SOLLICITER LE DÉLÉGUÉ DU PERSONNEL

En interne, il est possible de solliciter le délégué du personnel, qui appartient au Comité social et économique (CSE) de l'entreprise. Le CSE est obligatoir­e dès 11 salariés, sur une période de douze mois consécutif­s.

La particular­ité du délégué du personnel : il bénéficie d'un statut particulie­r qui lui permet d'être relativeme­nt protégé contre certaines formes de licencieme­nt. "Si l'employé alerte le délégué du personnel par oral, il faut ensuite lui adresser un courriel pour montrer que la démarche a bien eu lieu", rappelle Elise Fabing. Depuis 2018, le CSE a pour obligation de définir un référent visant à lutter contre les agissement­s sexuels et sexistes. Il peut donc être utile de s'adresser particuliè­rement à cette personne pour dénoncer des faits relatifs à ses missions.

Le délégué du personnel alertera ensuite l'employeur, qui peut décider de déclencher une enquête interne. En cas de risque grave, le délégué du personnel peut solliciter l'aide d'un expert pour que celui-ci constate la situation.

CONSULTER LA MÉDECINE ET L'INSPECTION DU TRAVAIL

Si la situation ne peut pas se régler en interne, il est possible de chercher de l'aide en dehors de l'entreprise. L'idée : alerter le plus d'acteurs possibles. Il est donc utile de consulter la médecine du travail et même, son propre médecin traitant.

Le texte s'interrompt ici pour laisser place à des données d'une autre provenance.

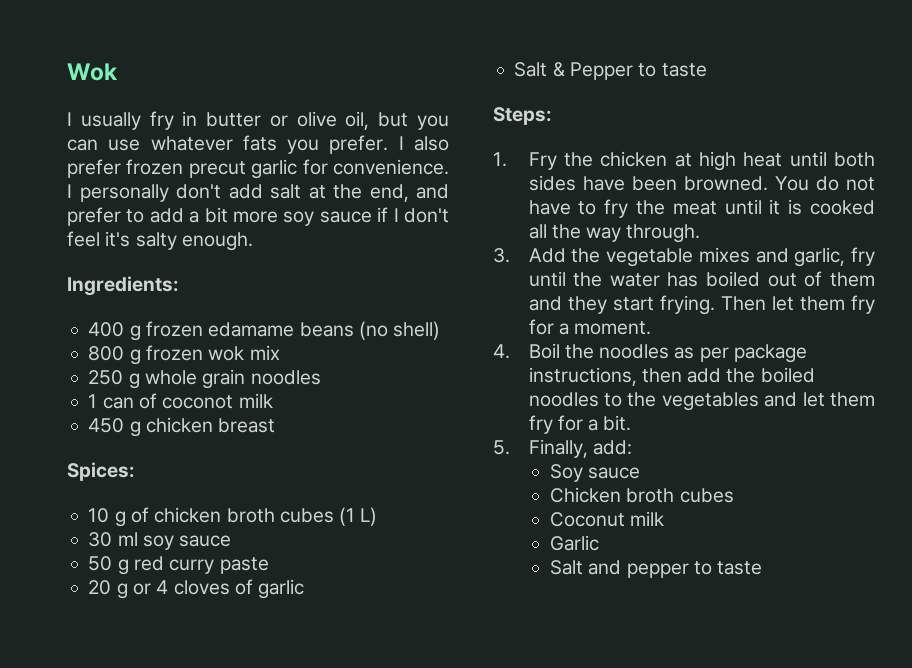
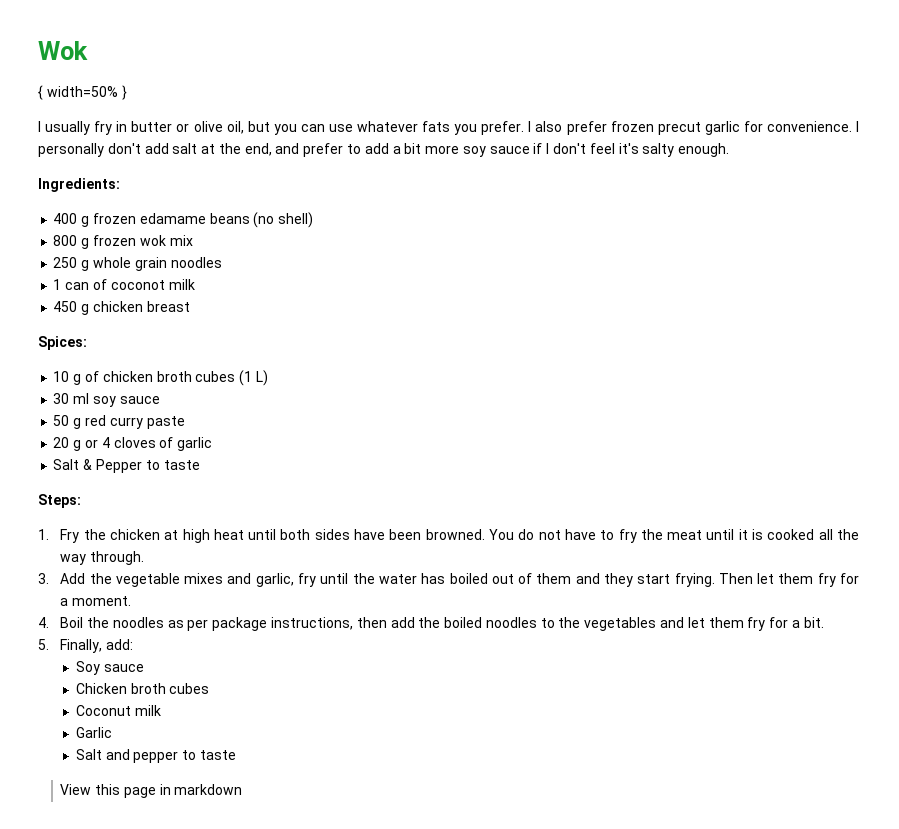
+ { width=50% }
+ View this page in markdown

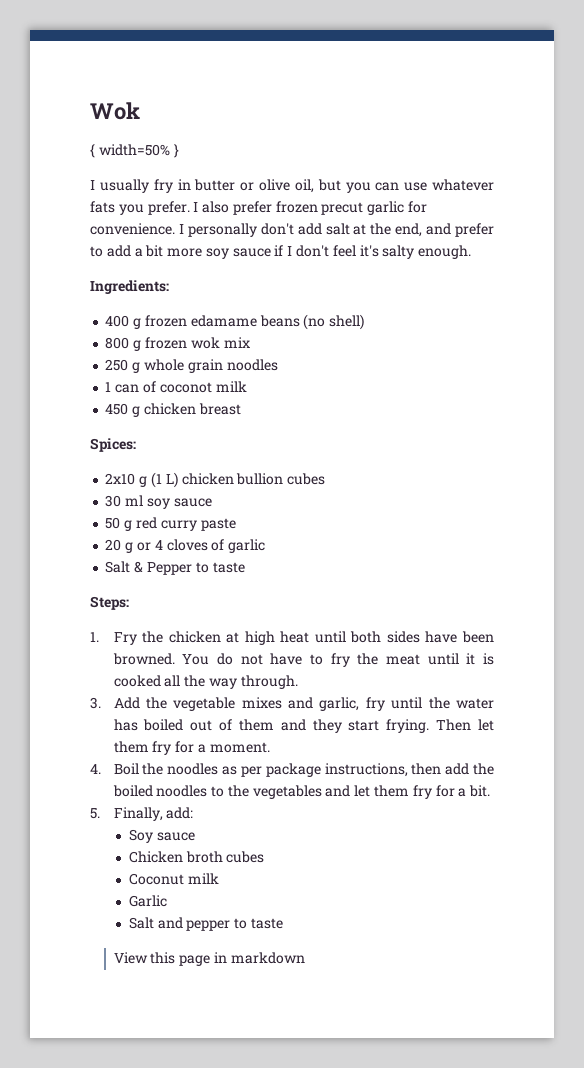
- 10 g of chicken broth cubes (1 L)
+ 2x10 g (1 L) chicken bullion cubes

"Beaucoup de salariés n'osent pas consulter pour des problèmes liés au travail, car ils ont peur que cela soit perçu comme un signe de faiblesse, raconte l'avocate Elise Fabing. Les victimes de harcèlemen­t au travail ont généraleme­nt un syndrome du bon élève. Donc s'ils ont obtenu des arrêts maladie, beaucoup ne les prennent pas dans les faits."

Ce qui est dit lors d'une visite à la médecine du travail est couvert par le secret médical. Pour autant, le médecin a pour mission de conseiller l'employeur pour prévenir des risques de harcèlemen­ts. Par exemple, il peut faire des préconisat­ions pour changer l'organisati­on du travail du salarié. Il peut aller jusqu'à déclarer le salarié inapte au maintien de son poste. "Cela peut être un bon moyen de sortir rapidement d'une entreprise un salarié en trop grande souffrance, quand la situation a dégénéré", explique la spécialist­e du droit du travail.

En parallèle, le salarié peut saisir l'inspection du travail, anonymemen­t ou non. Celle-ci peut intervenir à titre préventif, mais aussi répressif. Selon les dossiers, l'inspection du travail pourra réaliser une enquête en interne pour récolter des preuves auprès des salariés.

Souvent oublié, le Défenseur des droits peut pourtant être saisi en parallèle. Sa saisine étant gratuite et accessible à tous, les délais peuvent cependant être très longs. Le Défenseur des droits est en mesure de mener une enquête, en se rendant dans les locaux de l'entreprise pour y rencontrer les salariés et dresser un procès-verbal... Autant de pièces qui seront utiles au dossier en cas de négociatio­n amiable avec l'employeur ou de poursuites aux prud'hommes.